There again, Miss McNeill says, they have shown that they are entering, so to speak, into the arena, carrying out the employer's task. But they do not say, it is interesting to note, that "they would have concluded" or "our conclusion is", they were saying what a reasonable investigation would probably have caused the employers to conclude.
So we have to ask ourselves, looking at this decision as a whole, is it fairly arguable that this Tribunal departed from their duty of looking to see whether the employers reached a reasonable conclusion, within the range of possible conclusions, after a reasonable investigation, that is to say, an investigation such as a reasonable employer would have carried out?
This Tribunal started by directing themselves scrupulously about the nature of their duties, so they were perfectly correct in law there. They then made at least three observations which could perhaps, if it had not been for what they had said, be taken as an indication that they were assessing evidence for themselves. They then come to their conclusion, which quite plainly in our judgment is one which was open to them as a Tribunal of fact.

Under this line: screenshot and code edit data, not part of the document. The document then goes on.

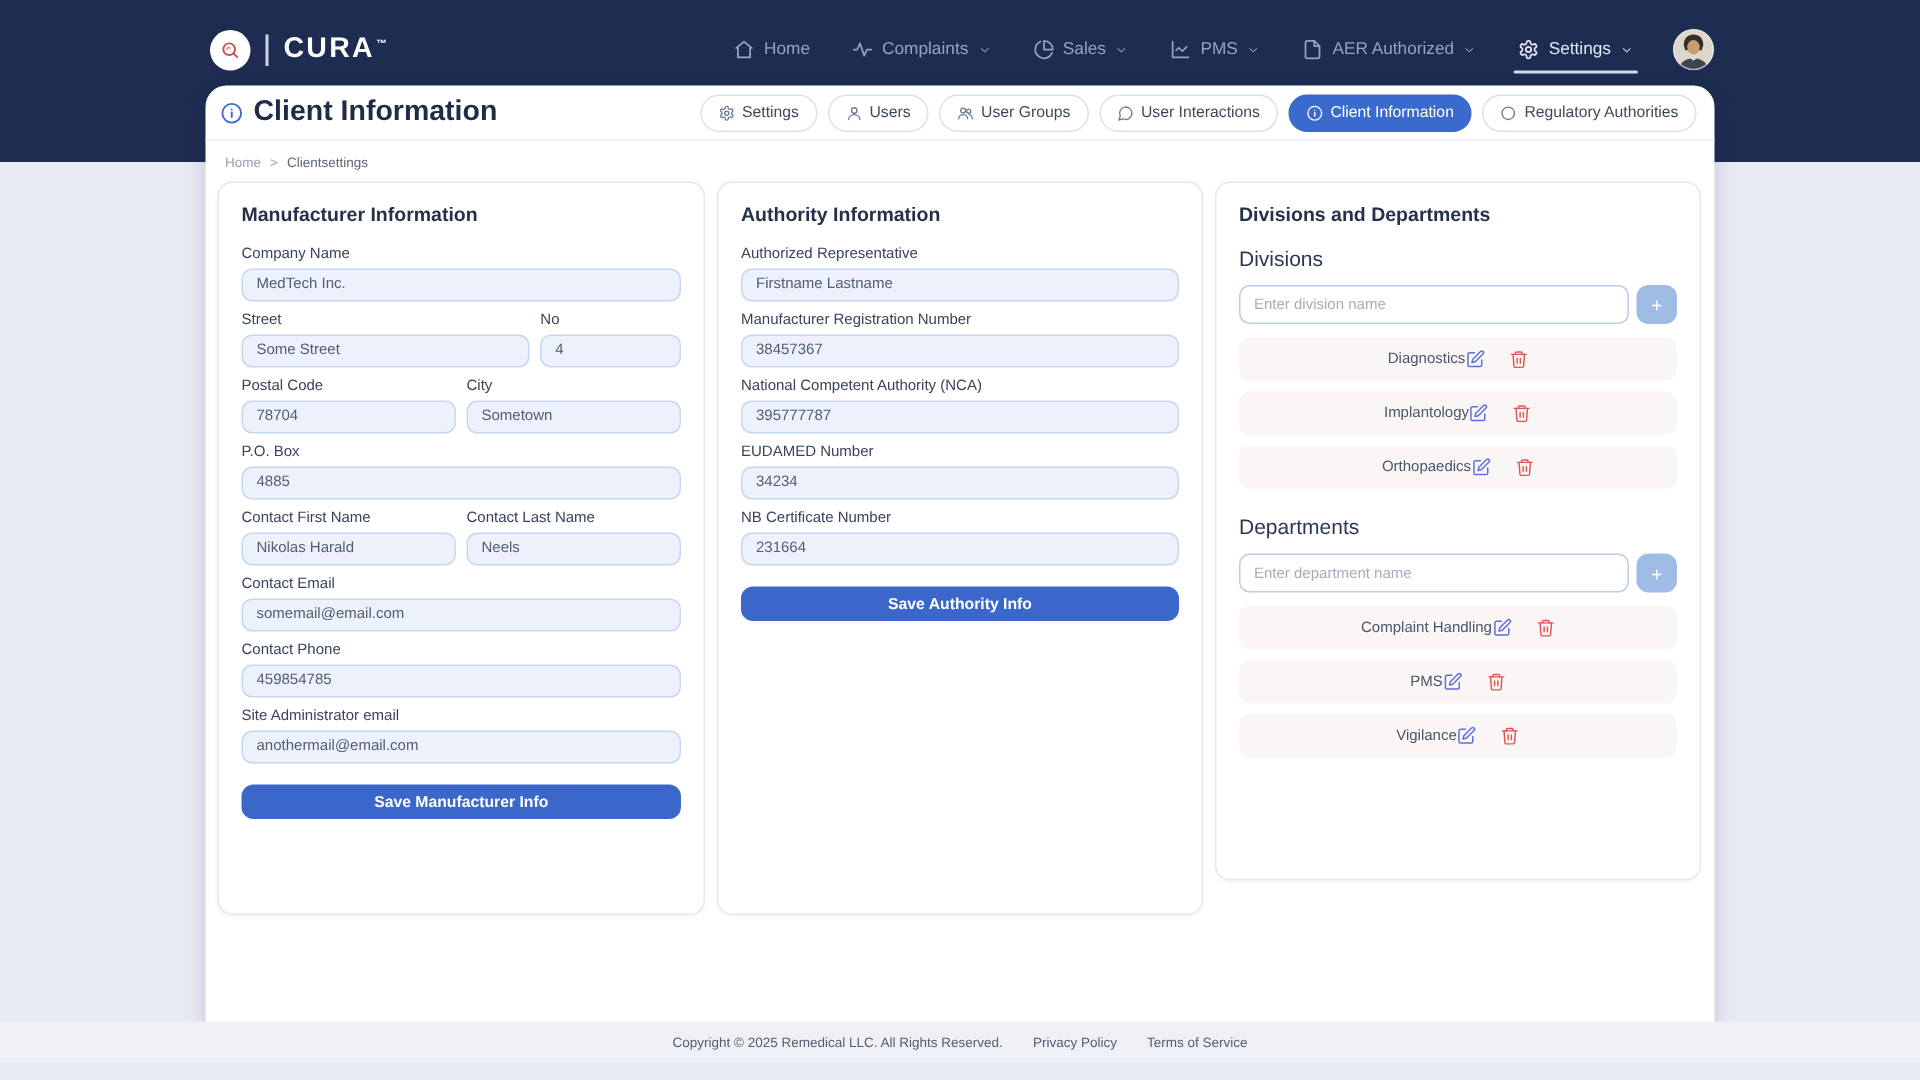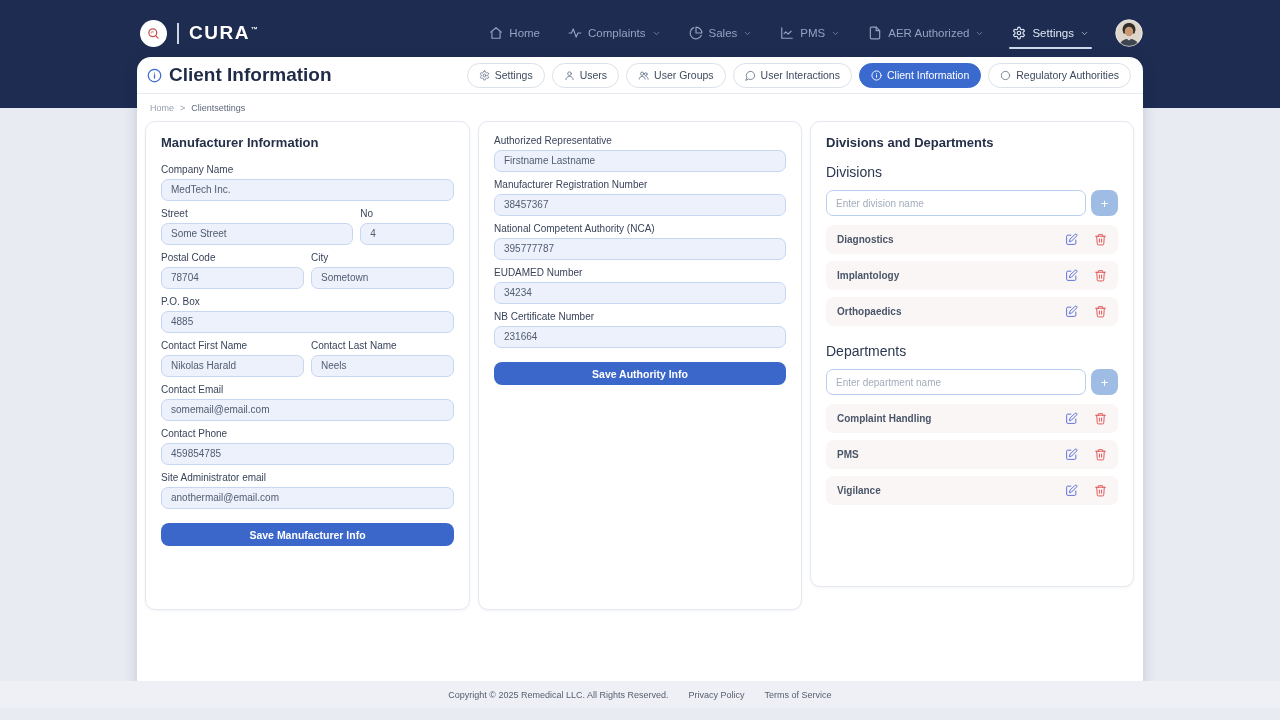--- a/index.html
+++ b/index.html
@@ -396,6 +396,7 @@
     </div>
 
     <div class="card card-authority">
+      <div class="card-title">Authority Information</div>
 
       <div class="field">
         <label>Authorized Representative</label>

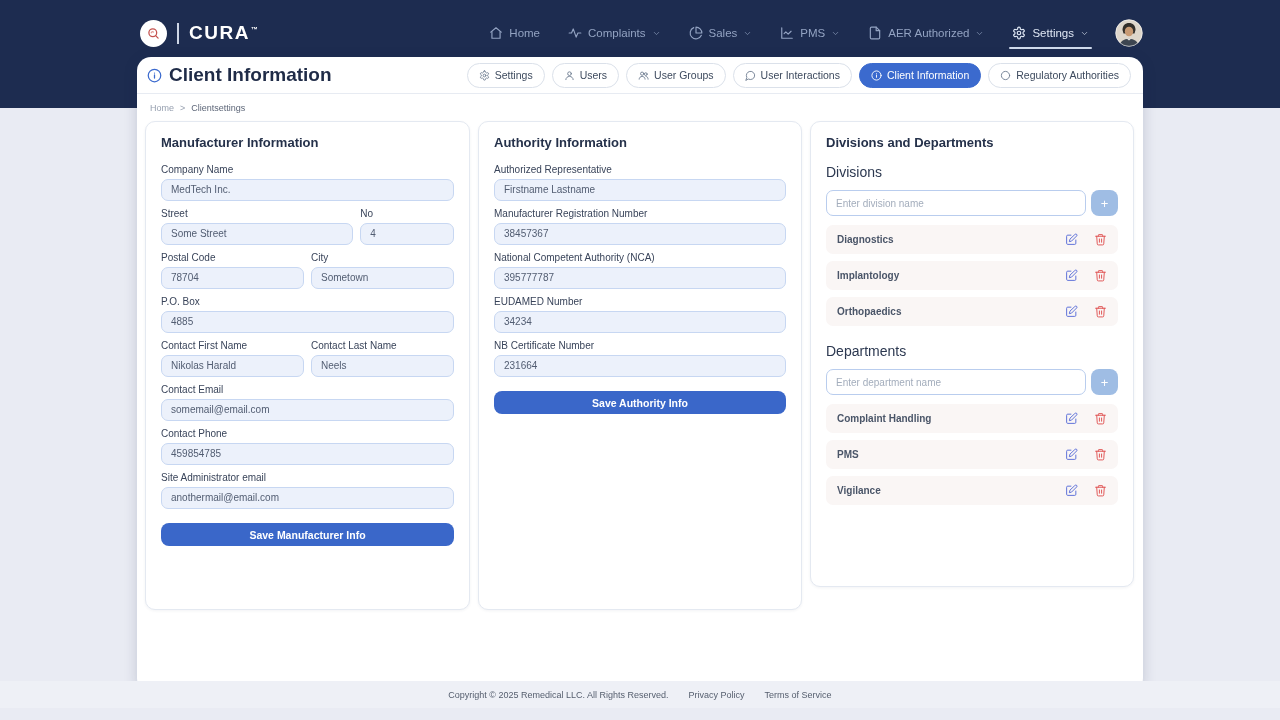--- a/index.html
+++ b/index.html
@@ -101,9 +101,9 @@
   .dd-add-row input::placeholder, .field input::placeholder { color:#a3adbc; }
   .add-btn { width:27px; height:26px; background:#9fbde4; border:none; border-radius:8px;
     color:#fff; font-size:13px; line-height:1; cursor:pointer; font-family:inherit; }
-  .dd-row { display:flex; align-items:center; justify-content:space-between;
+  .dd-row { display:flex; align-items:center; justify-content:center;
     background:#faf6f5; border-radius:7px; height:29px; padding:0 11px;
-    margin-bottom:7px;font-weight:bold; }
+    margin-bottom:7px; }
   .dd-name { font-size:10px; color:#4a5568; }
   .dd-actions { display:flex; align-items:center; gap:16px; }
   .icon-btn { background:none; border:none; padding:0; cursor:pointer;

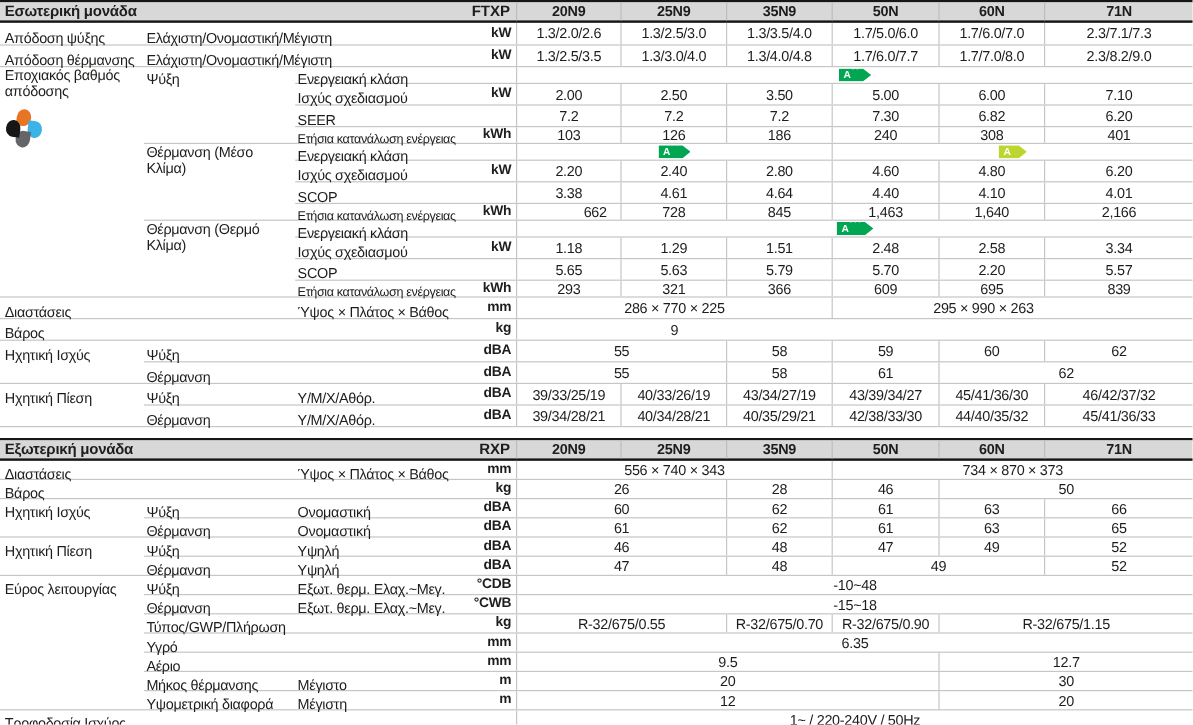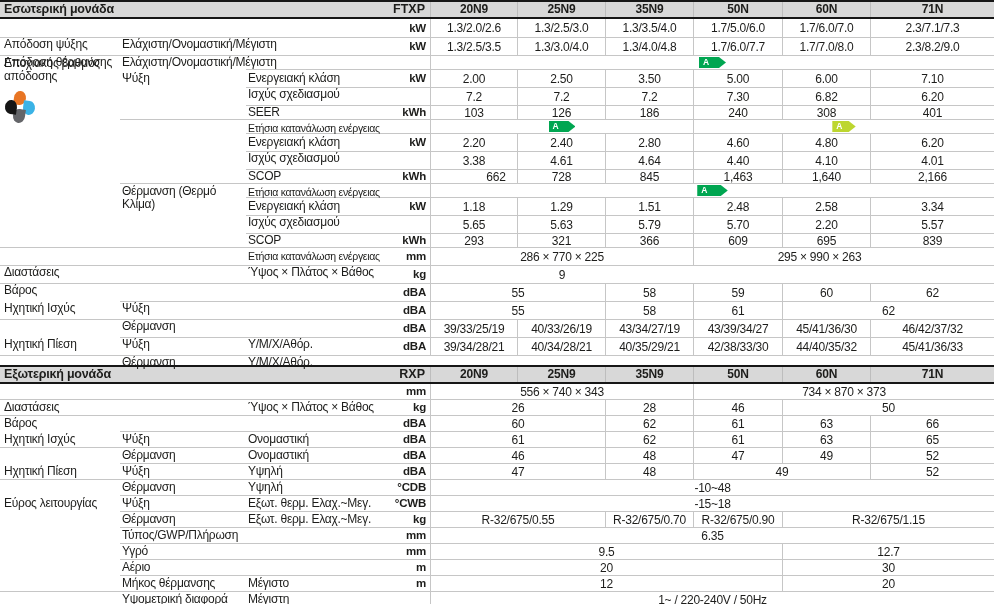--- a/index.html
+++ b/index.html
@@ -15,7 +15,7 @@
   .mcell{font-weight:bold;font-size:12px;text-align:center;line-height:15px;border-left:1px solid #bdbdbd;letter-spacing:-0.2px}
   .row{display:flex;position:relative;overflow:visible}
   .lp{position:relative;width:430px;overflow:visible}
-  .lbl{position:absolute;top:16px;font-size:12px;white-space:nowrap;letter-spacing:-0.25px;z-index:2}
+  .lbl{position:absolute;top:4px;font-size:12px;white-space:nowrap;letter-spacing:-0.25px;z-index:2}
   .lbl.wrap{white-space:normal;width:122px;line-height:13px;top:1px}
   .lbl.small{font-size:10.5px;letter-spacing:-0.3px}
   .unit{position:absolute;right:4px;top:0;font-weight:bold;font-size:11.5px;letter-spacing:-0.2px}

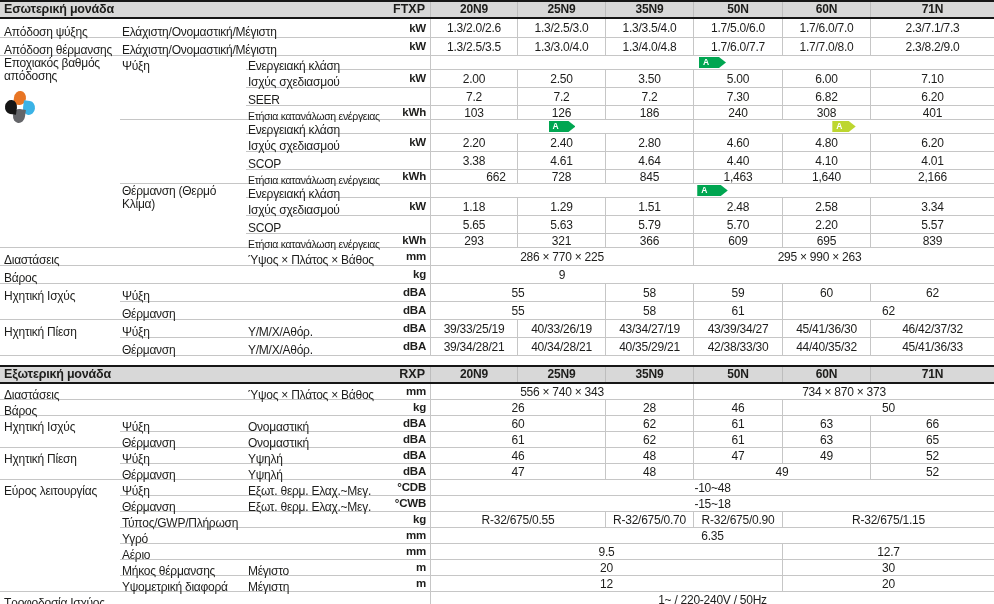--- a/index.html
+++ b/index.html
@@ -145,6 +145,7 @@
         </div>
         <div class="row" style="height: 14px;">
           <div class="lp">
+            <span class="lbl wrap" style="left: 122px;">Θέρμανση (Μέσο Κλίμα)</span>
             <span class="lbl" style="left: 248px; line-height: 13px;">Ενεργειακή κλάση</span>
             <i class="sep" style="left: 246px;"></i>
           </div>

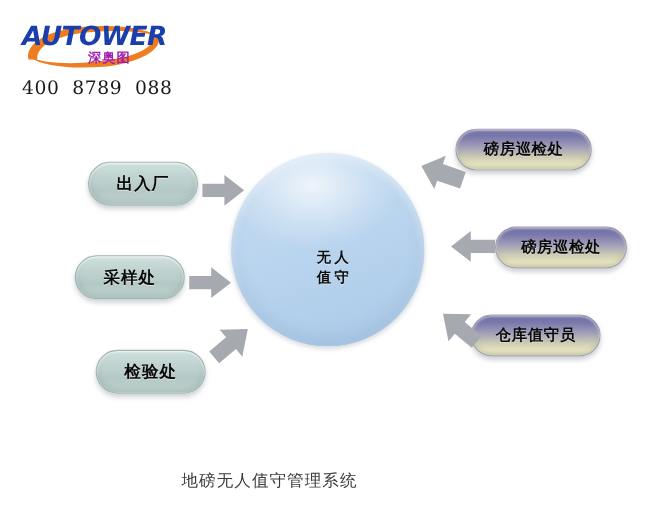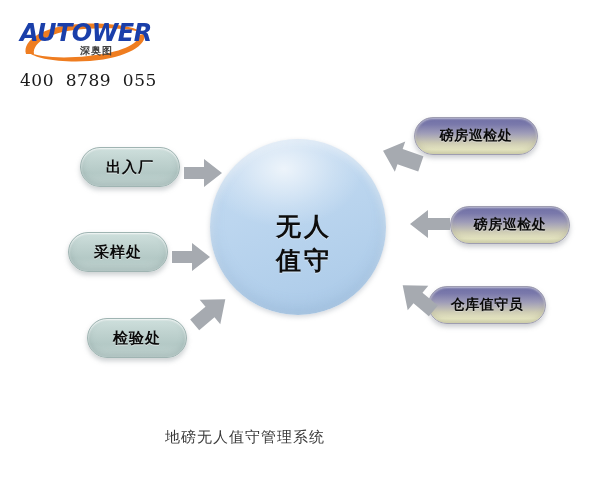--- a/index.html
+++ b/index.html
@@ -47,9 +47,9 @@
     left: 62px;
     top: 32px;
     font-family: "DejaVu Sans", "Liberation Sans", sans-serif;
-    font-size: 10px;
-    font-weight: bold;
-    color: #404040;
+    font-size: 12px;
+    font-weight: bold;
+    color: #a21caf;
     letter-spacing: 1px;
     z-index: 3;
   }

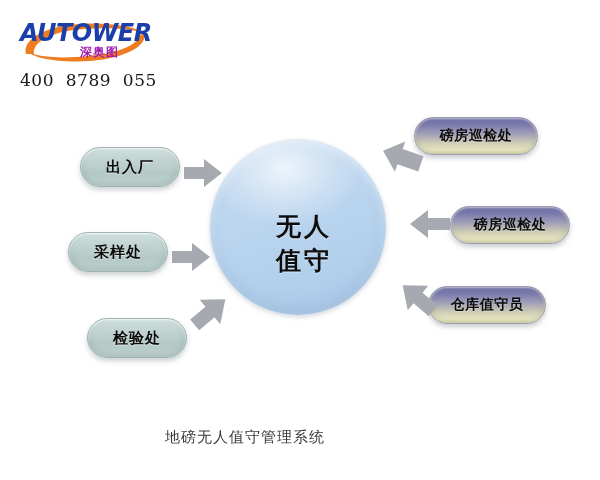--- a/index.html
+++ b/index.html
@@ -199,7 +199,7 @@
     <div class="logo-cn">深奥图</div>
   </div>
 
-  <div class="phone-number">400  8789  055</div>
+  <div class="phone-number">400  8789  088</div>
 </div>
 
 <div class="stage">

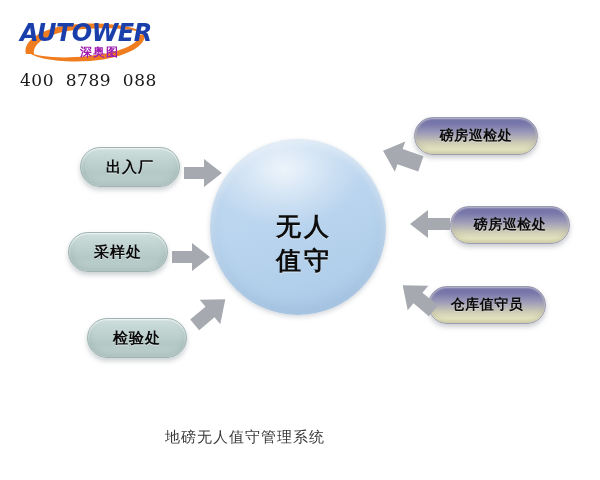--- a/index.html
+++ b/index.html
@@ -103,7 +103,7 @@
   }
   .hub-label {
     font-family: "DejaVu Sans", "Liberation Sans", sans-serif;
-    font-size: 25px;
+    font-size: 13px;
     font-weight: bold;
     color: #0d0d0d;
     line-height: 1.35;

It seems to us that looking at it justly and not, so to speak, going through, picking out a point here, picking out a point there, with a fine tooth comb, but looking at the whole of this decision, it is quite clear that what the Tribunal did was to carry out their duty by looking at the various ways in which the investigation dealt with various matters. They were entitled to do that. They were not saying to themselves, what would we have done or what view do we take of the evidence? They were pointing to transparent weaknesses or difficulties with the evidence and asking themselves, how had the employers dealt with those matters? - and reaching a negative and unsatisfactory answer on those and other points. Now that was exactly what they were entitled and, indeed, bound to do. They were entitled to say to themselves, "This was a case of employees of long standing, trusted to carry out a task and then charged with a nasty little fraud. Any employer in that position, certainly one who had a glowing testimonial from another executive for at least one of these men, would embark on a very careful and scrupulous investigation and would inevitably feel a great sense of duty to the employees and would not convict on anything less than perfect satisfaction".
Here, as I say, we do not know exactly what evidence was given to the Tribunal; or what view they took of the evidence of the various executives who may, or may not, have given evidence about these matters. At the end of it they were dissatisfied for the reasons which they gave.
We are entirely clear that as a matter of law they were entitled to reach those conclusions and we do not think, on a proper analysis and a fair reading of their decision as a whole, that it shows that they departed, in any way, from their legal duty. We are not prepared to allow this appeal to go to a full hearing because we are satisfied there is in fact no fairly arguable point of law involved in the case. The appeal will therefore be dismissed.